Blackmon, who ‘retired’ back in April of this year after all-but-destroying the city’s police department from the inside-out, chose to implement the city’s policy by objectively and measurably lowering the standards for promotions throughout the department in order to purposefully widen the pool of candidates eligible for promotions. Blackmon then hand-picked candidates based on their race and gender for promotion over other candidates who were measurably higher-qualified. 

Consistently, as shown in court documents, Blackmon actively ignored the merits of officers deemed as “highly promotable” by the Assessment Center, which places officers through a rigorous series of exercises designed to evaluate job-related dimensions.

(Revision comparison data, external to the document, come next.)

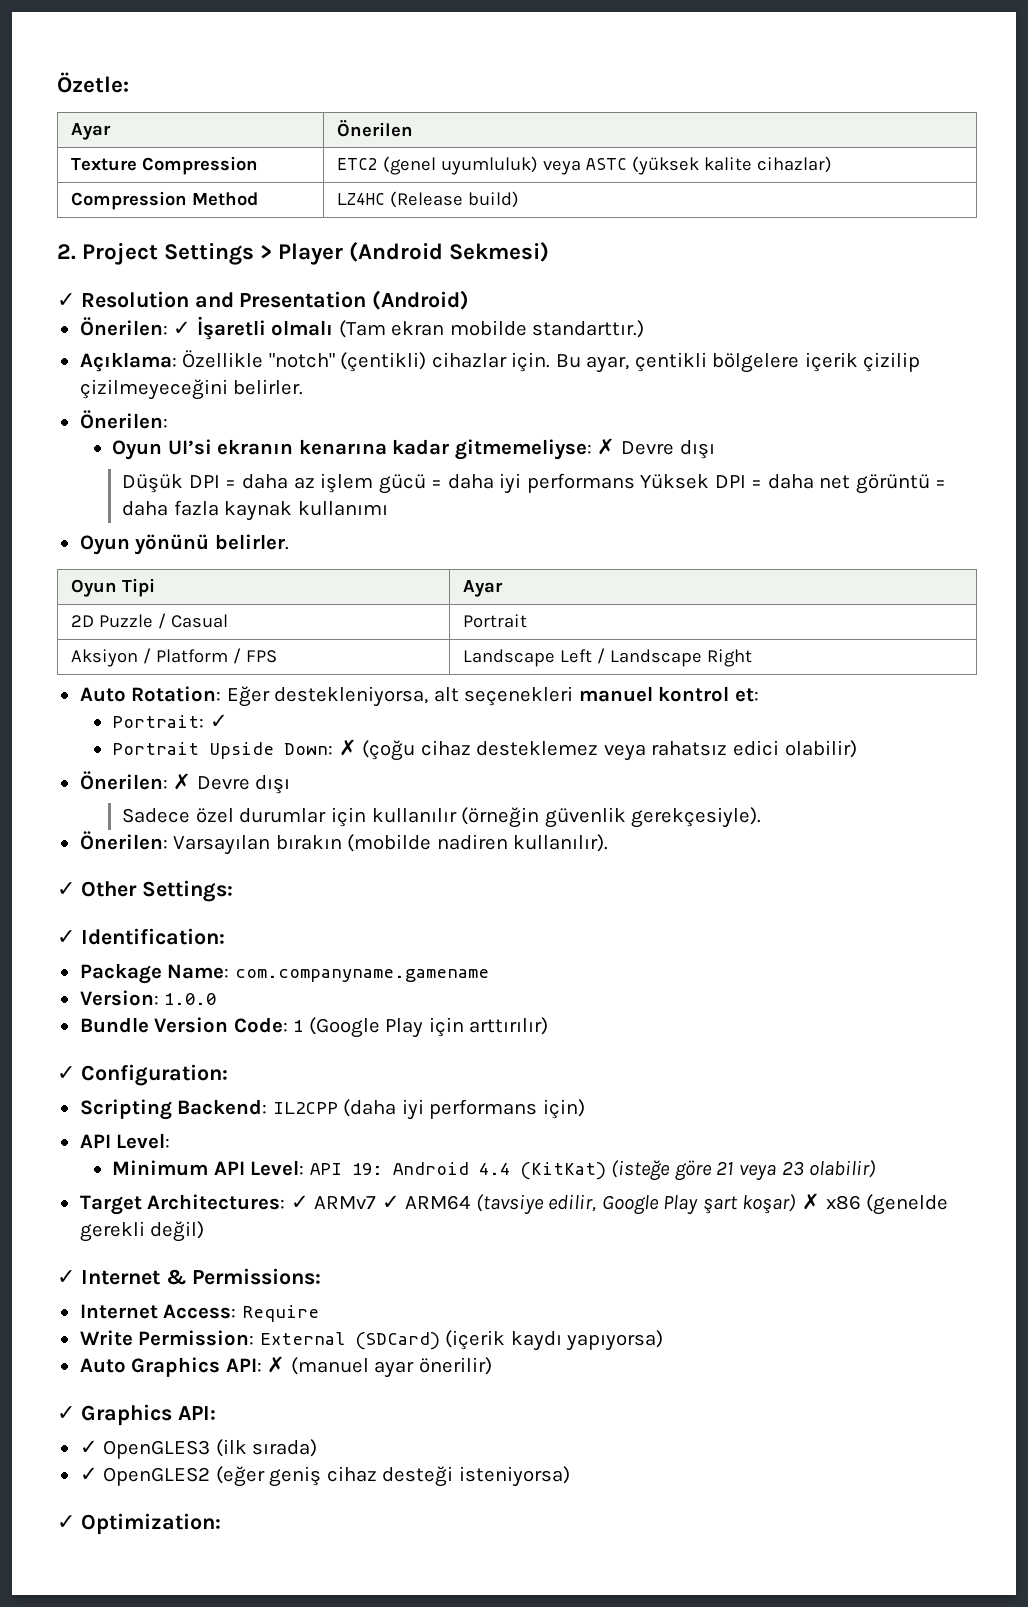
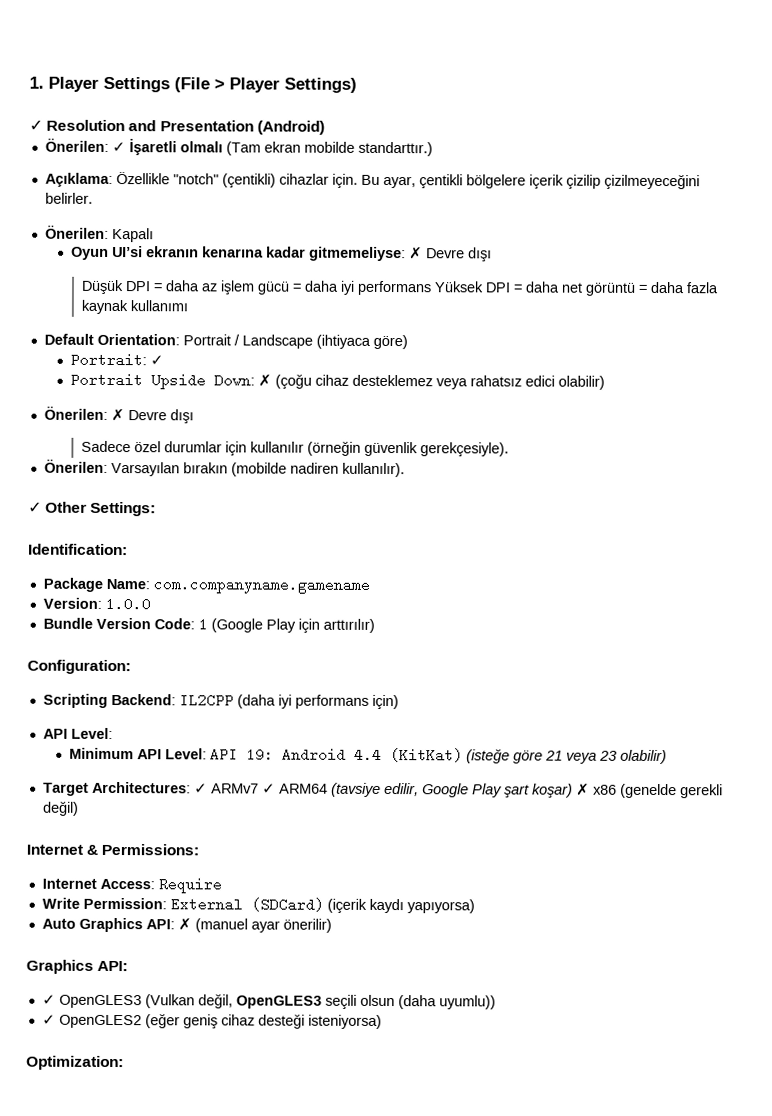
- Özetle:
- Ayar | Önerilen
- Texture Compression | ETC2 (genel uyumluluk) veya ASTC (yüksek kalite cihazlar)
- Compression Method | LZ4HC (Release build)
- 2. Project Settings > Player (Android Sekmesi)
+ 1. Player Settings (File > Player Settings)
  Bu ayar, çentikli bölgelere içerik çizilip çizilmeyeceğini belirler.
- Önerilen:
+ Önerilen: Kapalı
- Oyun yönünü belirler.
- Oyun Tipi | Ayar
- 2D Puzzle / Casual | Portrait
- Aksiyon / Platform / FPS | Landscape Left / Landscape Right
- Auto Rotation: Eğer destekleniyorsa, alt seçenekleri manuel kontrol et:
+ Default Orientation: Portrait / Landscape (ihtiyaca göre)
- ✓ Identification:
+ Identification:
- ✓ Configuration:
+ Configuration:
- ✓ Internet & Permissions:
+ Internet & Permissions:
  Auto Graphics API: ✗ (manuel ayar önerilir)
- ✓ Graphics API:
+ Graphics API:
- ✓ OpenGLES3 (ilk sırada)
+ ✓ OpenGLES3 (Vulkan değil, OpenGLES3 seçili olsun (daha uyumlu))
- ✓ Optimization:
+ Optimization:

According to Ordinance 20-058, Section 17-26.4, Blackmon was legally-mandated to promote those “highly promotable” officers at the first-available opportunity upon a comparison of their education, seniority, performance evaluations, disciplinary actions, and commendations.

The two officers who were discriminated against were ranked second and third among all officers of their grade who were eligible for promotion; the Department was legally required to promote them ahead of the other candidates whose metrics did not yet exceed that of their peers.

Instead, according to court documents, Blackmon ignored the legally-mandated ordinance altogether and hand-picked candidates for promotion based on their skin color and gender. 

The two highly-qualified candidates were passed over for promotion because their skin wasn’t the right color and their gender wasn’t preferable.

Blackmon’s methods of implementing the  city’s own discriminatory policy blatantly violated the Equal Protection Clause of the Fourteenth Amendment, as well as Title 42 U.S.C., Section 1981.

As a result, the two officers filed a civil action on March 15, 2022 against the Columbus Consolidated Government, Mayor Henderson, then-chief Freddie Blackmon, and the city’s Human Resource Director Reather Hollowell.

After over a year in court, the city council voted on July 11, 2023, to finally fold their hand on the prima facie case of racial and gender-based discrimination  by authorizing a $600,000 settlement payable to the two officers.

THE BOTTOM LINE

Making decisions in the workplace based on the color of someone’s skin isn’t just disgusting.

It’s against the law.

Make decisions based on merit — and nothing else — by following the law instead.

It’s 2023 and CCG still hasn’t figured this out. C’mon, man. Enough already.

Facts are stubborn things — and we’ll keep publishing them, whether city officials like them or not.